ABOUT THIS TASK
Reproduce every entry precisely as written.

----- THE RECORDS

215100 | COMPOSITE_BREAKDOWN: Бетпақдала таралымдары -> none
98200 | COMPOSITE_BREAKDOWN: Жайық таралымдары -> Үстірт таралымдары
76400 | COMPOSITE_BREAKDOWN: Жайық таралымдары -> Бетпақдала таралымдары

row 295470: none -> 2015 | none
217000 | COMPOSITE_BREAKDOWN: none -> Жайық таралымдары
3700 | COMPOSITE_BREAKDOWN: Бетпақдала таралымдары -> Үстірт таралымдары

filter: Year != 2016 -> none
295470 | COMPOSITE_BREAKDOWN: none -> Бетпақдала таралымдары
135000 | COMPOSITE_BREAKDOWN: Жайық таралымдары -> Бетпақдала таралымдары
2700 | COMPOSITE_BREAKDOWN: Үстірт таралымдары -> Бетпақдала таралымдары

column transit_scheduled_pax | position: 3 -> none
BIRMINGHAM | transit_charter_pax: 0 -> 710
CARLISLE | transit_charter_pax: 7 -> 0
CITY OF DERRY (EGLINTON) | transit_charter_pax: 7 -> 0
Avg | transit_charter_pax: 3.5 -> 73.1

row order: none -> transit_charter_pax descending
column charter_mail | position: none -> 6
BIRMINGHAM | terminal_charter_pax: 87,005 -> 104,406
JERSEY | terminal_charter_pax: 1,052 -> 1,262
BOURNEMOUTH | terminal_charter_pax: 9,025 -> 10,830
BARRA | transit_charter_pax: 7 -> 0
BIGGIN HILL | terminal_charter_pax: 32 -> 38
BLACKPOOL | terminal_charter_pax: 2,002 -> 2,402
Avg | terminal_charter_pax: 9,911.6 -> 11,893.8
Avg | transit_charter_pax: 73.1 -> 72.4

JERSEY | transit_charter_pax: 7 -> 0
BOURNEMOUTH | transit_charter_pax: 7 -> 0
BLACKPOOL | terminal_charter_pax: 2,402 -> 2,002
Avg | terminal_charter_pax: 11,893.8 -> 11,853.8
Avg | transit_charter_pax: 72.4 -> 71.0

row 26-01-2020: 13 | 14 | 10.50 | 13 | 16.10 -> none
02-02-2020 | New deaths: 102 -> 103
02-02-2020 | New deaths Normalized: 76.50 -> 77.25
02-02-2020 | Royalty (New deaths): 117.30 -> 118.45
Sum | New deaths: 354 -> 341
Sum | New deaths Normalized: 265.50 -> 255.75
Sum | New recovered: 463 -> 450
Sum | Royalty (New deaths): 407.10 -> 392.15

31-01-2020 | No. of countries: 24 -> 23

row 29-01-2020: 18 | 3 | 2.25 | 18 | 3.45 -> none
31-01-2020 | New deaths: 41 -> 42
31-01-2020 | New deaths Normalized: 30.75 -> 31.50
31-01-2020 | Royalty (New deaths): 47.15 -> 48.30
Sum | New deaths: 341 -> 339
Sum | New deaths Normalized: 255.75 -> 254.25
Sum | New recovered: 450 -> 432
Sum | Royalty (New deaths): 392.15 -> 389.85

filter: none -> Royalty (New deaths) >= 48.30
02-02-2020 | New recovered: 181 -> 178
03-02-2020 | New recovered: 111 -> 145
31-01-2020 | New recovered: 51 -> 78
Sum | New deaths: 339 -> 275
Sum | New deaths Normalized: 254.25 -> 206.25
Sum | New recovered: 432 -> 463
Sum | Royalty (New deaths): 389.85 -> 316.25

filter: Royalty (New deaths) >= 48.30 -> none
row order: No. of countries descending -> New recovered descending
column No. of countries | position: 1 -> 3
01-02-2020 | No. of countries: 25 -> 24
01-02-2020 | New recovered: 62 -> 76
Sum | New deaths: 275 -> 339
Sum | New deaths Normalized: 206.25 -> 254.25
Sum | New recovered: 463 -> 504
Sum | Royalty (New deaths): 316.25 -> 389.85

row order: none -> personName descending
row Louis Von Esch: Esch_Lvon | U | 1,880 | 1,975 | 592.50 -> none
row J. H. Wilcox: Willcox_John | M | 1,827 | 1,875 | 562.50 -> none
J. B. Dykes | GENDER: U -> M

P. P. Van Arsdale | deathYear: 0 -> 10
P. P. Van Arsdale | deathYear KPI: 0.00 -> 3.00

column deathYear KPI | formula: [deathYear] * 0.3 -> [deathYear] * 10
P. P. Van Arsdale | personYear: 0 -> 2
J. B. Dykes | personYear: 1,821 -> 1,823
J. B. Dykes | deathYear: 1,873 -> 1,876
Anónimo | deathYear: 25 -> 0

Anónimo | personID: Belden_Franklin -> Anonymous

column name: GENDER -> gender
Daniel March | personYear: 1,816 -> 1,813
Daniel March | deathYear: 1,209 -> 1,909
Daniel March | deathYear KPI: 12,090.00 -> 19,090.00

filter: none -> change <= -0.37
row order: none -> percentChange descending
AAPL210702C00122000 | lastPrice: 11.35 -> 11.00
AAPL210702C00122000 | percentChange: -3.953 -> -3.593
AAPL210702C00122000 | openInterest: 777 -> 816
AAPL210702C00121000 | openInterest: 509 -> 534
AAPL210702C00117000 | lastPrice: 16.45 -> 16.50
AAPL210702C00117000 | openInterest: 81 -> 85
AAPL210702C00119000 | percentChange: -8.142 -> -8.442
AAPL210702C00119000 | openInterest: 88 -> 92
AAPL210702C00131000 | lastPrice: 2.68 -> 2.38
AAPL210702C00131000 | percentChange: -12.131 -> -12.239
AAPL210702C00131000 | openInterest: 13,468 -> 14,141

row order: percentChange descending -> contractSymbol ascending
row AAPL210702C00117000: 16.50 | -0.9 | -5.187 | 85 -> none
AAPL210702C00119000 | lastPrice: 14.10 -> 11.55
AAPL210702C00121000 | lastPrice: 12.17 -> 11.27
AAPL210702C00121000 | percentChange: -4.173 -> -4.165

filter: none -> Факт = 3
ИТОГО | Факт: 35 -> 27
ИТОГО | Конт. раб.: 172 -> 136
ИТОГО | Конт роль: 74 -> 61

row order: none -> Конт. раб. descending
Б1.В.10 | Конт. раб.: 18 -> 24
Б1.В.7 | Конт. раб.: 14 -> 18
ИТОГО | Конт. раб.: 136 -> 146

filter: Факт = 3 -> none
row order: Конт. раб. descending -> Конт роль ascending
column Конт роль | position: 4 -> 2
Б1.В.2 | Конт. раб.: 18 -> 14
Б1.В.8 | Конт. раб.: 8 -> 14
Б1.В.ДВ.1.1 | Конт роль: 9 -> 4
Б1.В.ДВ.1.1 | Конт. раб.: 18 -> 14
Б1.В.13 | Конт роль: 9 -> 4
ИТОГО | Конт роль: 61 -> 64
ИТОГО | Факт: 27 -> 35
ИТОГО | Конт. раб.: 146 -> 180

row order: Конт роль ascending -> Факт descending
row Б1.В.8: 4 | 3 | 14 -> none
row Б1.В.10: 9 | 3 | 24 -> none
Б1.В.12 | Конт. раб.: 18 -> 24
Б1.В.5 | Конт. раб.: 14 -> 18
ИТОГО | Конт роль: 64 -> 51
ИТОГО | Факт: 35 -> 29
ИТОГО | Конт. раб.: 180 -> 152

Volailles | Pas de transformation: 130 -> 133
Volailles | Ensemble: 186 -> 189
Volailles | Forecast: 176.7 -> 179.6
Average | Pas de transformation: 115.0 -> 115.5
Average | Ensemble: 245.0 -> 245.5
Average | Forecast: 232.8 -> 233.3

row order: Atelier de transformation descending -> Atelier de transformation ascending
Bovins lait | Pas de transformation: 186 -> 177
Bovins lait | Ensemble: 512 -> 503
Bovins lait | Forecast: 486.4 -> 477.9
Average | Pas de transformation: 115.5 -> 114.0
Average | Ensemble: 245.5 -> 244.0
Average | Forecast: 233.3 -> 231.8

----------

ANSWER AREA
215100 | COMPOSITE_BREAKDOWN: Бетпақдала таралымдары -> none
98200 | COMPOSITE_BREAKDOWN: Жайық таралымдары -> Үстірт таралымдары
76400 | COMPOSITE_BREAKDOWN: Жайық таралымдары -> Бетпақдала таралымдары

row 295470: none -> 2015 | none
217000 | COMPOSITE_BREAKDOWN: none -> Жайық таралымдары
3700 | COMPOSITE_BREAKDOWN: Бетпақдала таралымдары -> Үстірт таралымдары

filter: Year != 2016 -> none
295470 | COMPOSITE_BREAKDOWN: none -> Бетпақдала таралымдары
135000 | COMPOSITE_BREAKDOWN: Жайық таралымдары -> Бетпақдала таралымдары
2700 | COMPOSITE_BREAKDOWN: Үстірт таралымдары -> Бетпақдала таралымдары

column transit_scheduled_pax | position: 3 -> none
BIRMINGHAM | transit_charter_pax: 0 -> 710
CARLISLE | transit_charter_pax: 7 -> 0
CITY OF DERRY (EGLINTON) | transit_charter_pax: 7 -> 0
Avg | transit_charter_pax: 3.5 -> 73.1

row order: none -> transit_charter_pax descending
column charter_mail | position: none -> 6
BIRMINGHAM | terminal_charter_pax: 87,005 -> 104,406
JERSEY | terminal_charter_pax: 1,052 -> 1,262
BOURNEMOUTH | terminal_charter_pax: 9,025 -> 10,830
BARRA | transit_charter_pax: 7 -> 0
BIGGIN HILL | terminal_charter_pax: 32 -> 38
BLACKPOOL | terminal_charter_pax: 2,002 -> 2,402
Avg | terminal_charter_pax: 9,911.6 -> 11,893.8
Avg | transit_charter_pax: 73.1 -> 72.4

JERSEY | transit_charter_pax: 7 -> 0
BOURNEMOUTH | transit_charter_pax: 7 -> 0
BLACKPOOL | terminal_charter_pax: 2,402 -> 2,002
Avg | terminal_charter_pax: 11,893.8 -> 11,853.8
Avg | transit_charter_pax: 72.4 -> 71.0

row 26-01-2020: 13 | 14 | 10.50 | 13 | 16.10 -> none
02-02-2020 | New deaths: 102 -> 103
02-02-2020 | New deaths Normalized: 76.50 -> 77.25
02-02-2020 | Royalty (New deaths): 117.30 -> 118.45
Sum | New deaths: 354 -> 341
Sum | New deaths Normalized: 265.50 -> 255.75
Sum | New recovered: 463 -> 450
Sum | Royalty (New deaths): 407.10 -> 392.15

31-01-2020 | No. of countries: 24 -> 23

row 29-01-2020: 18 | 3 | 2.25 | 18 | 3.45 -> none
31-01-2020 | New deaths: 41 -> 42
31-01-2020 | New deaths Normalized: 30.75 -> 31.50
31-01-2020 | Royalty (New deaths): 47.15 -> 48.30
Sum | New deaths: 341 -> 339
Sum | New deaths Normalized: 255.75 -> 254.25
Sum | New recovered: 450 -> 432
Sum | Royalty (New deaths): 392.15 -> 389.85

filter: none -> Royalty (New deaths) >= 48.30
02-02-2020 | New recovered: 181 -> 178
03-02-2020 | New recovered: 111 -> 145
31-01-2020 | New recovered: 51 -> 78
Sum | New deaths: 339 -> 275
Sum | New deaths Normalized: 254.25 -> 206.25
Sum | New recovered: 432 -> 463
Sum | Royalty (New deaths): 389.85 -> 316.25

filter: Royalty (New deaths) >= 48.30 -> none
row order: No. of countries descending -> New recovered descending
column No. of countries | position: 1 -> 3
01-02-2020 | No. of countries: 25 -> 24
01-02-2020 | New recovered: 62 -> 76
Sum | New deaths: 275 -> 339
Sum | New deaths Normalized: 206.25 -> 254.25
Sum | New recovered: 463 -> 504
Sum | Royalty (New deaths): 316.25 -> 389.85

row order: none -> personName descending
row Louis Von Esch: Esch_Lvon | U | 1,880 | 1,975 | 592.50 -> none
row J. H. Wilcox: Willcox_John | M | 1,827 | 1,875 | 562.50 -> none
J. B. Dykes | GENDER: U -> M

P. P. Van Arsdale | deathYear: 0 -> 10
P. P. Van Arsdale | deathYear KPI: 0.00 -> 3.00

column deathYear KPI | formula: [deathYear] * 0.3 -> [deathYear] * 10
P. P. Van Arsdale | personYear: 0 -> 2
J. B. Dykes | personYear: 1,821 -> 1,823
J. B. Dykes | deathYear: 1,873 -> 1,876
Anónimo | deathYear: 25 -> 0

Anónimo | personID: Belden_Franklin -> Anonymous

column name: GENDER -> gender
Daniel March | personYear: 1,816 -> 1,813
Daniel March | deathYear: 1,209 -> 1,909
Daniel March | deathYear KPI: 12,090.00 -> 19,090.00

filter: none -> change <= -0.37
row order: none -> percentChange descending
AAPL210702C00122000 | lastPrice: 11.35 -> 11.00
AAPL210702C00122000 | percentChange: -3.953 -> -3.593
AAPL210702C00122000 | openInterest: 777 -> 816
AAPL210702C00121000 | openInterest: 509 -> 534
AAPL210702C00117000 | lastPrice: 16.45 -> 16.50
AAPL210702C00117000 | openInterest: 81 -> 85
AAPL210702C00119000 | percentChange: -8.142 -> -8.442
AAPL210702C00119000 | openInterest: 88 -> 92
AAPL210702C00131000 | lastPrice: 2.68 -> 2.38
AAPL210702C00131000 | percentChange: -12.131 -> -12.239
AAPL210702C00131000 | openInterest: 13,468 -> 14,141

row order: percentChange descending -> contractSymbol ascending
row AAPL210702C00117000: 16.50 | -0.9 | -5.187 | 85 -> none
AAPL210702C00119000 | lastPrice: 14.10 -> 11.55
AAPL210702C00121000 | lastPrice: 12.17 -> 11.27
AAPL210702C00121000 | percentChange: -4.173 -> -4.165

filter: none -> Факт = 3
ИТОГО | Факт: 35 -> 27
ИТОГО | Конт. раб.: 172 -> 136
ИТОГО | Конт роль: 74 -> 61

row order: none -> Конт. раб. descending
Б1.В.10 | Конт. раб.: 18 -> 24
Б1.В.7 | Конт. раб.: 14 -> 18
ИТОГО | Конт. раб.: 136 -> 146

filter: Факт = 3 -> none
row order: Конт. раб. descending -> Конт роль ascending
column Конт роль | position: 4 -> 2
Б1.В.2 | Конт. раб.: 18 -> 14
Б1.В.8 | Конт. раб.: 8 -> 14
Б1.В.ДВ.1.1 | Конт роль: 9 -> 4
Б1.В.ДВ.1.1 | Конт. раб.: 18 -> 14
Б1.В.13 | Конт роль: 9 -> 4
ИТОГО | Конт роль: 61 -> 64
ИТОГО | Факт: 27 -> 35
ИТОГО | Конт. раб.: 146 -> 180

row order: Конт роль ascending -> Факт descending
row Б1.В.8: 4 | 3 | 14 -> none
row Б1.В.10: 9 | 3 | 24 -> none
Б1.В.12 | Конт. раб.: 18 -> 24
Б1.В.5 | Конт. раб.: 14 -> 18
ИТОГО | Конт роль: 64 -> 51
ИТОГО | Факт: 35 -> 29
ИТОГО | Конт. раб.: 180 -> 152

Volailles | Pas de transformation: 130 -> 133
Volailles | Ensemble: 186 -> 189
Volailles | Forecast: 176.7 -> 179.6
Average | Pas de transformation: 115.0 -> 115.5
Average | Ensemble: 245.0 -> 245.5
Average | Forecast: 232.8 -> 233.3

row order: Atelier de transformation descending -> Atelier de transformation ascending
Bovins lait | Pas de transformation: 186 -> 177
Bovins lait | Ensemble: 512 -> 503
Bovins lait | Forecast: 486.4 -> 477.9
Average | Pas de transformation: 115.5 -> 114.0
Average | Ensemble: 245.5 -> 244.0
Average | Forecast: 233.3 -> 231.8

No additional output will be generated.